小家伙自从接受了她这个娘之后,现在跟她是越来越粘乎了。
唐婉清也特别享受这种感觉,被人依赖,同时也被人呵护着,真心对待。
小家伙虽然能力有限,但一颗心都是向着她的,这让唐婉清特别欣慰。每每看到宋瑾护着她时,那颗老母亲的心呀,真正的熨帖。
身边有一个小家伙,唐婉清也睡得实,一夜好眠。
翌日,天还没亮,妯娌三人就起床磨石桨,雷氏也起来帮忙,三人劝她也不回屋,唐婉清就让她到厨房烧火,她先把田螺氽水。
田螺不能先炒,只能等豆腐脑盛出来后,再刷锅现炒,为了节省时间,她就提前氽水,这样也不会影响口感。
外面院子里,王氏和李氏在磨豆浆。
唐婉清把四大盆的田螺氽水后,利索的刷锅,出去提了已经磨好的豆浆进来。
她和雷氏先把磨好的豆浆用纱布过滤一下,然后把豆浆放入锅中,调好水和豆桨的比例,盖上锅盖。
这锅里煮着豆浆,她又去提豆浆进来过滤。
里里外外忙得热火朝天。
王氏和李氏磨过豆浆,两人各提一桶进来。
从唐婉清手里接了过滤的活,“二弟妹,这个我和三弟妹来,你休息一下。

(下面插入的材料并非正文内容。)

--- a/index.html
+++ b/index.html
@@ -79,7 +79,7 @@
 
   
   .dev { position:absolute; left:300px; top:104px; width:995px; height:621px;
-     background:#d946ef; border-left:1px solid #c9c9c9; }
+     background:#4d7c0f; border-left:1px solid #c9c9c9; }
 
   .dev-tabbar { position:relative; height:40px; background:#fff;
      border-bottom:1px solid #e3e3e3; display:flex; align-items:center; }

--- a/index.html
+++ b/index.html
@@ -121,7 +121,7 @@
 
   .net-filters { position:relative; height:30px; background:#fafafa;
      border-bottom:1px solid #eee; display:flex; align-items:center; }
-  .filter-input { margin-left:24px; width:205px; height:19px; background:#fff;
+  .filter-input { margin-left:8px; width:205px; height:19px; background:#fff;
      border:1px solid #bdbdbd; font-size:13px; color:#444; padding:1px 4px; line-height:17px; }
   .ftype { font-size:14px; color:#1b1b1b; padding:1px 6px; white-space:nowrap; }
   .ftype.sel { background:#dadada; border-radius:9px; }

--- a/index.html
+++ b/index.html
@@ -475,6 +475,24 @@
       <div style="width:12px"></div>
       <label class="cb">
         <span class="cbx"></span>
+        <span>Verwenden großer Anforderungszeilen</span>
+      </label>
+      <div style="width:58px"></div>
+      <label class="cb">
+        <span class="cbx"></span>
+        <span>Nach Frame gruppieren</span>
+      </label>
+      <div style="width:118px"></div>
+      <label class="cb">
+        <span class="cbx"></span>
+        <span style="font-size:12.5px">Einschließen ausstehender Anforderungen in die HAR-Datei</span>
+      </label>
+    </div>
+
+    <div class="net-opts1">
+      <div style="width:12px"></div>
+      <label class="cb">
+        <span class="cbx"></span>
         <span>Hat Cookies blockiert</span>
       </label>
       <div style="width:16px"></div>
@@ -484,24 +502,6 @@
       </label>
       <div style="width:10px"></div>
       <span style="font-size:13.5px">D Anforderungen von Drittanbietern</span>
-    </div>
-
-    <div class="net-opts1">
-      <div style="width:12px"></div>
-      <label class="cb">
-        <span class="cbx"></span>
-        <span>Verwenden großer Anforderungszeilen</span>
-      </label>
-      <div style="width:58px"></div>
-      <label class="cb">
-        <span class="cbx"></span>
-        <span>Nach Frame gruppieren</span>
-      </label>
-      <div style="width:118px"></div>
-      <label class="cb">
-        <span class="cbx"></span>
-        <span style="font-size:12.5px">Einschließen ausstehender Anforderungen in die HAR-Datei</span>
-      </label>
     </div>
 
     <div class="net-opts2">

”
“行!那你们来滤豆渣,我把配菜切出来。咱们先备好东西,等一下小翠她们过来就不用着急了。”
几人点头:“是这个理!”
宋家这边婆媳四人忙得很,院子外面也有人在忙着,忙着朝里面看,想要看看她们的东西到底是怎样做的?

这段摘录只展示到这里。